WEDNESDAY, Aug. 22, 2018 (HealthDay News) — For patients with melanoma and untreated brain metastases, nivolumab combined with ipilimumab shows clinically meaningful efficacy, according to a study published in the Aug. 23 issue of the New England Journal of Medicine.

Hussein A. Tawbi, M.D., Ph.D., from the University of Texas MD Anderson Cancer Center in Houston, and colleagues conducted an open-label, multicenter, phase 2 study involving 94 patients with metastatic melanoma and at least one measurable, non-irradiated brain metastasis. Participants received nivolumab plus ipilimumab every three weeks for up to four doses, followed by nivolumab every two weeks until progression or unacceptable toxic effects.

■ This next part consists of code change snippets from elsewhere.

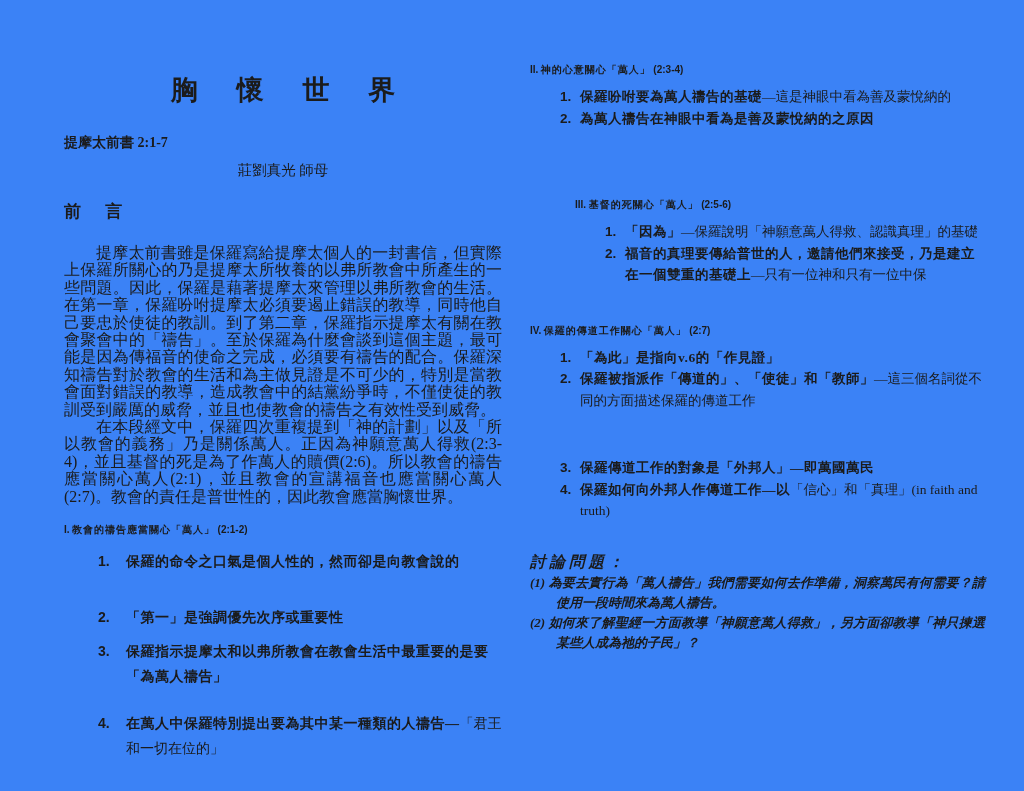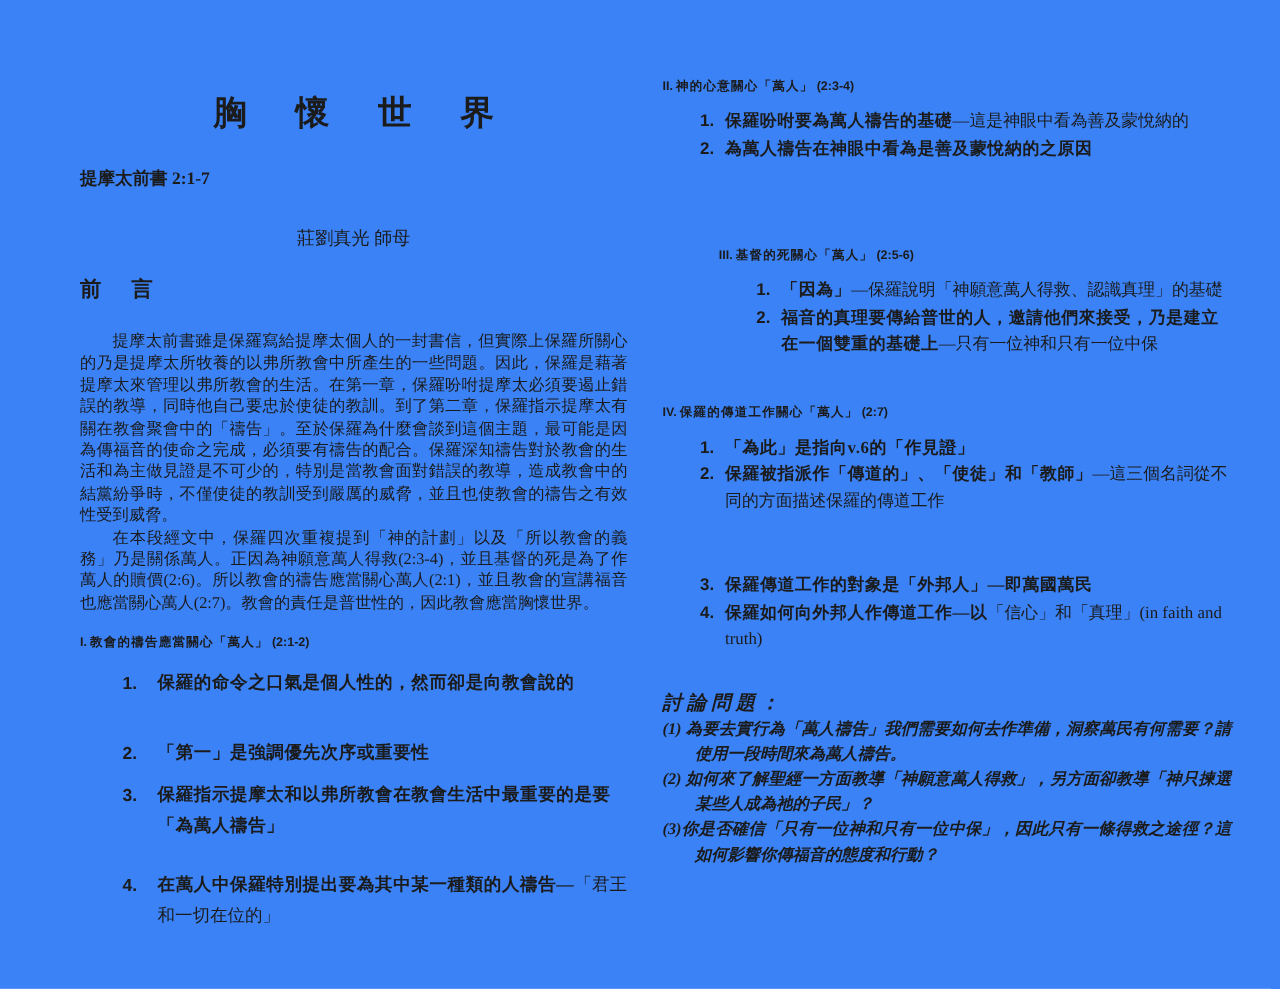--- a/index.html
+++ b/index.html
@@ -18,7 +18,7 @@
     letter-spacing:16px; text-indent:16px; white-space:nowrap;
   }
   .doc-subtitle { margin-top:26px; text-align:left; font-size:14px; font-weight:bold; }
-  .doc-author   { margin-top:29px; text-align:center; font-size:14.5px; }
+  .doc-author   { margin-top:9px; text-align:center; font-size:14.5px; }
 
   .preface-heading { margin:20px 0 21px 0; font-size:17px; font-weight:bold; letter-spacing:10px; }
 

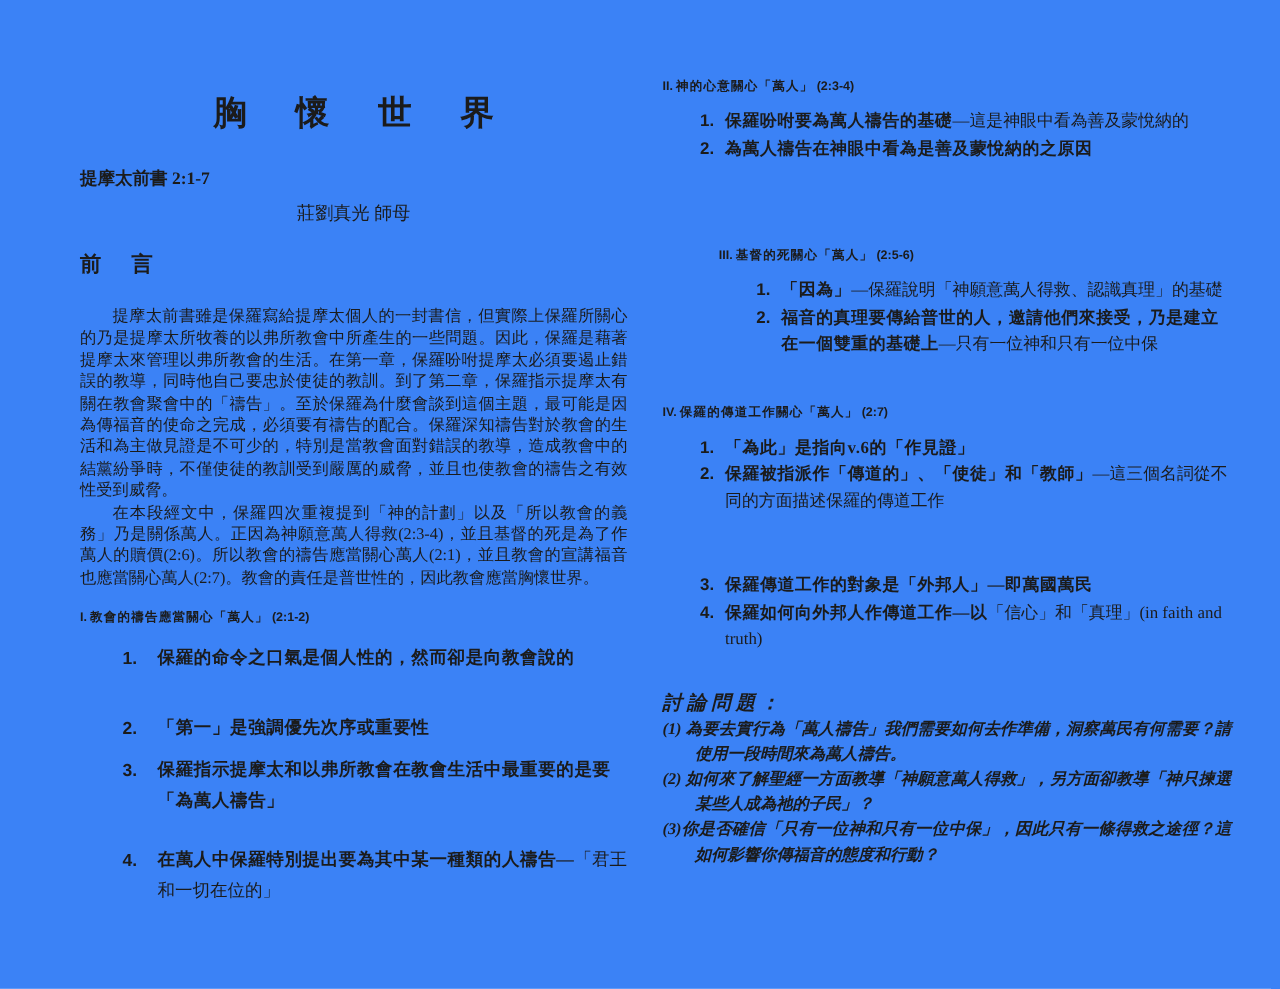--- a/index.html
+++ b/index.html
@@ -23,7 +23,7 @@
   .preface-heading { margin:20px 0 21px 0; font-size:17px; font-weight:bold; letter-spacing:10px; }
 
   .body-para {
-    margin:0; font-size:13px; line-height:17.4px;
+    margin:0; font-size:16px; line-height:17.4px;
     text-align:justify; text-indent:2em;
   }
 

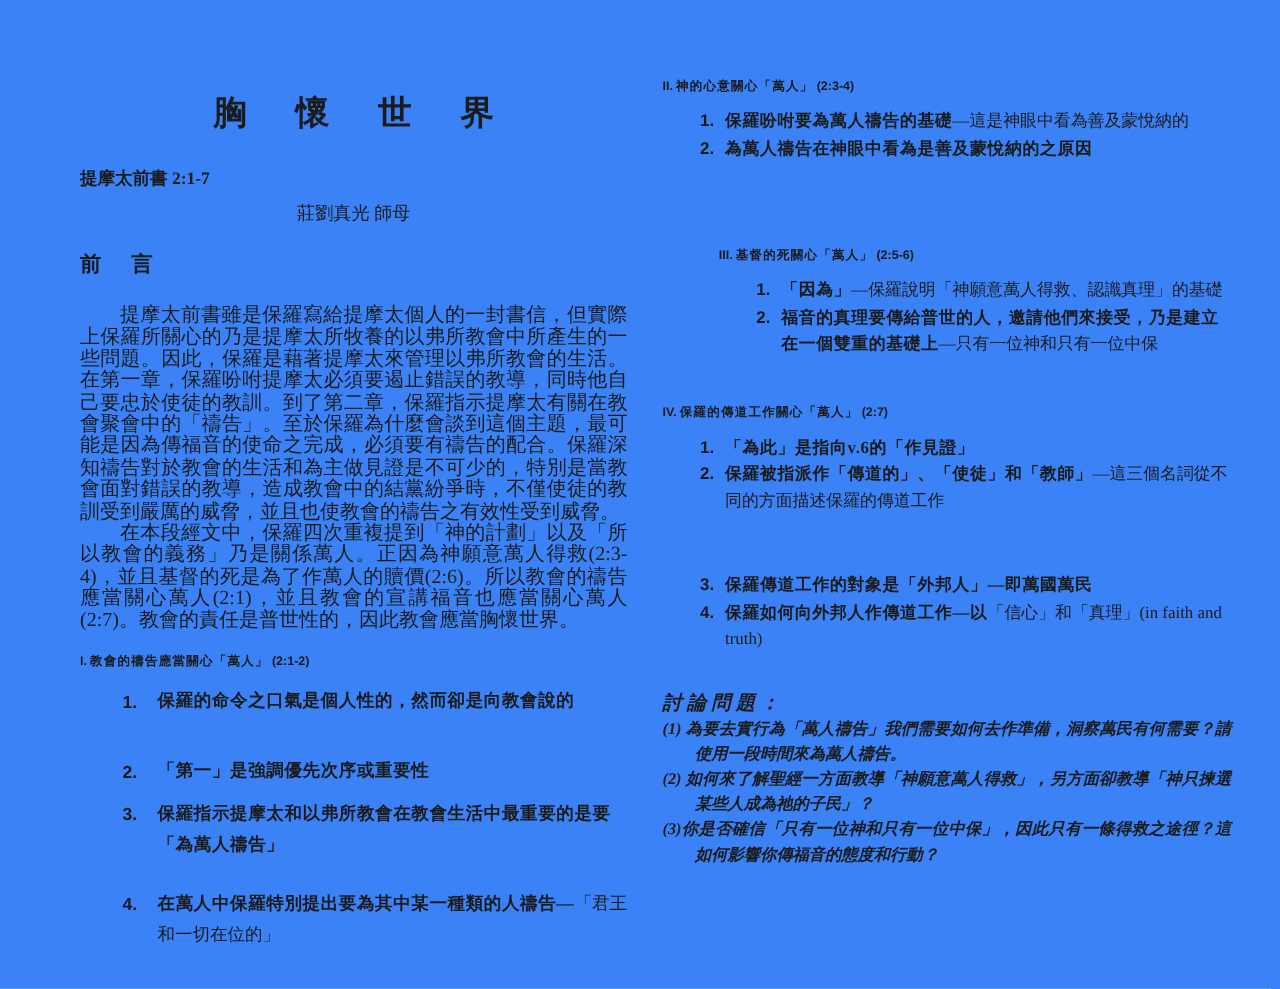--- a/index.html
+++ b/index.html
@@ -166,7 +166,6 @@
       <div class="discussion-heading">討論問題：</div>
       <div class="question">(1) 為要去實行為「萬人禱告」我們需要如何去作準備，洞察萬民有何需要？請使用一段時間來為萬人禱告。</div>
       <div class="question">(2) 如何來了解聖經一方面教導「神願意萬人得救」，另方面卻教導「神只揀選某些人成為祂的子民」？</div>
-      <div class="question">(3)你是否確信「只有一位神和只有一位中保」，因此只有一條得救之途徑？這如何影響你傳福音的態度和行動？</div>
     </div>
 
   </div>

The researchers found that the rate of intracranial clinical benefit was 57 percent, and the rates of complete response, partial response, and stable disease for at least six months were 26, 30, and 2 percent, respectively, during a median follow-up of 14.0 months. There was a 56 percent rate of extracranial clinical benefit. Fifty-five percent of patients reported treatment-related grade 3 or 4 adverse events, including 7 percent with events involving the central nervous system. The safety profile of the regimen was similar to that seen in melanoma patients without brain metastases.

“Nivolumab combined with ipilimumab had clinically meaningful intracranial efficacy, concordant with extracranial activity, in patients with melanoma who had untreated brain metastases,” the authors write.

The study was funded by Bristol-Myers Squibb, the manufacturer of nivolumab and ipilimumab.